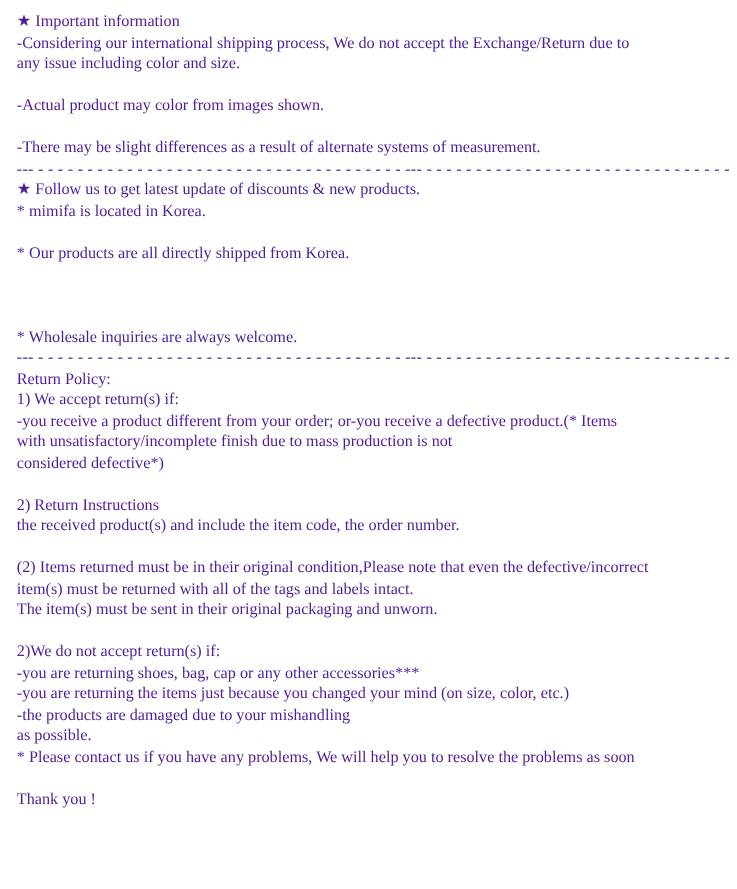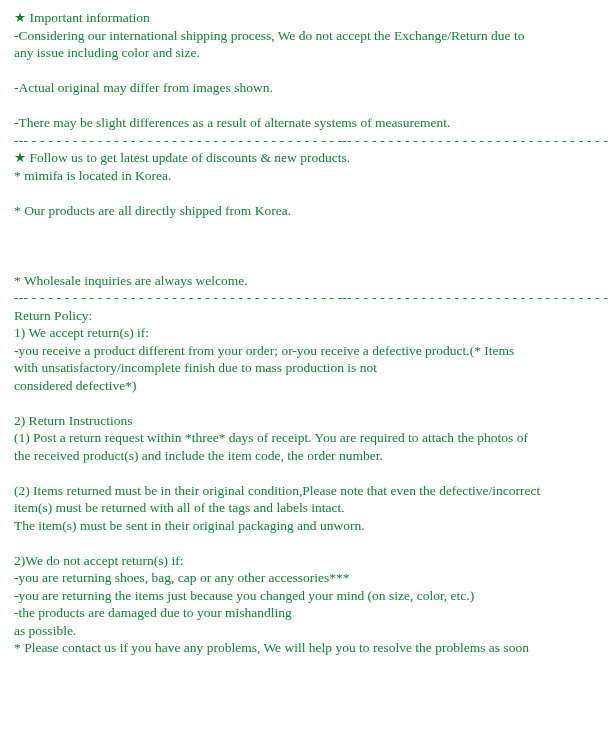--- a/index.html
+++ b/index.html
@@ -13,67 +13,67 @@
     overflow: hidden;
   }
   .document {
     box-sizing: border-box;
     width: 614px;
     height: 741px;
     padding: 9px 6px 0 14px;
     font-family: "Liberation Serif", serif;
     font-size: 13.5px;
     line-height: 17.5px;
-    color: #15803d;
+    color: #4c1d95;
     overflow: hidden;
   }
   .line {
     white-space: pre;
     overflow: hidden;
     height: 17.5px;
   }
   .line.separator {
     letter-spacing: 0.2px;
   }
 </style>
 </head>
 <body>
 
 <div class="document">
     <div class="line">★ Important information</div>
     <div class="line">-Considering our international shipping process, We do not accept the Exchange/Return due to</div>
     <div class="line">any issue including color and size.</div>
     <div class="line">&nbsp;</div>
-    <div class="line">-Actual original may differ from images shown.</div>
+    <div class="line">-Actual product may color from images shown.</div>
     <div class="line">&nbsp;</div>
     <div class="line">-There may be slight differences as a result of alternate systems of measurement.</div>
     <div class="line separator">--- - - - - - - - - - - - - - - - - - - - - - - - - - - - - - - - - - - - - - --- - - - - - - - - - - - - - - - - - - - - - - - - - - - - - - - -</div>
     <div class="line">★ Follow us to get latest update of discounts &amp; new products.</div>
     <div class="line">* mimifa is located in Korea.</div>
     <div class="line">&nbsp;</div>
     <div class="line">* Our products are all directly shipped from Korea.</div>
     <div class="line">&nbsp;</div>
     <div class="line">&nbsp;</div>
     <div class="line">&nbsp;</div>
     <div class="line">* Wholesale inquiries are always welcome.</div>
     <div class="line separator">--- - - - - - - - - - - - - - - - - - - - - - - - - - - - - - - - - - - - - - --- - - - - - - - - - - - - - - - - - - - - - - - - - - - - - - - -</div>
     <div class="line">Return Policy:</div>
     <div class="line">1) We accept return(s) if:</div>
     <div class="line">-you receive a product different from your order; or-you receive a defective product.(* Items</div>
     <div class="line">with unsatisfactory/incomplete finish due to mass production is not</div>
     <div class="line">considered defective*)</div>
     <div class="line">&nbsp;</div>
     <div class="line">2) Return Instructions</div>
-    <div class="line">(1) Post a return request within *three* days of receipt. You are required to attach the photos of</div>
     <div class="line">the received product(s) and include the item code, the order number.</div>
     <div class="line">&nbsp;</div>
     <div class="line">(2) Items returned must be in their original condition,Please note that even the defective/incorrect</div>
     <div class="line">item(s) must be returned with all of the tags and labels intact.</div>
     <div class="line">The item(s) must be sent in their original packaging and unworn.</div>
     <div class="line">&nbsp;</div>
     <div class="line">2)We do not accept return(s) if:</div>
     <div class="line">-you are returning shoes, bag, cap or any other accessories***</div>
     <div class="line">-you are returning the items just because you changed your mind (on size, color, etc.)</div>
     <div class="line">-the products are damaged due to your mishandling</div>
     <div class="line">as possible.</div>
     <div class="line">* Please contact us if you have any problems, We will help you to resolve the problems as soon</div>
     <div class="line">&nbsp;</div>
+    <div class="line">Thank you !</div>
   </div>
 
 </body></html>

* * * * * * *

• WHAT NEEDS TO BE DONE: Give the listing again exactly, but omit each image.

• ANSWER FOR THIS EXERCISE:
--- a/index.html
+++ b/index.html
@@ -13,67 +13,67 @@
     overflow: hidden;
   }
   .document {
     box-sizing: border-box;
     width: 614px;
     height: 741px;
     padding: 9px 6px 0 14px;
     font-family: "Liberation Serif", serif;
     font-size: 13.5px;
     line-height: 17.5px;
-    color: #15803d;
+    color: #4c1d95;
     overflow: hidden;
   }
   .line {
     white-space: pre;
     overflow: hidden;
     height: 17.5px;
   }
   .line.separator {
     letter-spacing: 0.2px;
   }
 </style>
 </head>
 <body>
 
 <div class="document">
     <div class="line">★ Important information</div>
     <div class="line">-Considering our international shipping process, We do not accept the Exchange/Return due to</div>
     <div class="line">any issue including color and size.</div>
     <div class="line">&nbsp;</div>
-    <div class="line">-Actual original may differ from images shown.</div>
+    <div class="line">-Actual product may color from images shown.</div>
     <div class="line">&nbsp;</div>
     <div class="line">-There may be slight differences as a result of alternate systems of measurement.</div>
     <div class="line separator">--- - - - - - - - - - - - - - - - - - - - - - - - - - - - - - - - - - - - - - --- - - - - - - - - - - - - - - - - - - - - - - - - - - - - - - - -</div>
     <div class="line">★ Follow us to get latest update of discounts &amp; new products.</div>
     <div class="line">* mimifa is located in Korea.</div>
     <div class="line">&nbsp;</div>
     <div class="line">* Our products are all directly shipped from Korea.</div>
     <div class="line">&nbsp;</div>
     <div class="line">&nbsp;</div>
     <div class="line">&nbsp;</div>
     <div class="line">* Wholesale inquiries are always welcome.</div>
     <div class="line separator">--- - - - - - - - - - - - - - - - - - - - - - - - - - - - - - - - - - - - - - --- - - - - - - - - - - - - - - - - - - - - - - - - - - - - - - - -</div>
     <div class="line">Return Policy:</div>
     <div class="line">1) We accept return(s) if:</div>
     <div class="line">-you receive a product different from your order; or-you receive a defective product.(* Items</div>
     <div class="line">with unsatisfactory/incomplete finish due to mass production is not</div>
     <div class="line">considered defective*)</div>
     <div class="line">&nbsp;</div>
     <div class="line">2) Return Instructions</div>
-    <div class="line">(1) Post a return request within *three* days of receipt. You are required to attach the photos of</div>
     <div class="line">the received product(s) and include the item code, the order number.</div>
     <div class="line">&nbsp;</div>
     <div class="line">(2) Items returned must be in their original condition,Please note that even the defective/incorrect</div>
     <div class="line">item(s) must be returned with all of the tags and labels intact.</div>
     <div class="line">The item(s) must be sent in their original packaging and unworn.</div>
     <div class="line">&nbsp;</div>
     <div class="line">2)We do not accept return(s) if:</div>
     <div class="line">-you are returning shoes, bag, cap or any other accessories***</div>
     <div class="line">-you are returning the items just because you changed your mind (on size, color, etc.)</div>
     <div class="line">-the products are damaged due to your mishandling</div>
     <div class="line">as possible.</div>
     <div class="line">* Please contact us if you have any problems, We will help you to resolve the problems as soon</div>
     <div class="line">&nbsp;</div>
+    <div class="line">Thank you !</div>
   </div>
 
 </body></html>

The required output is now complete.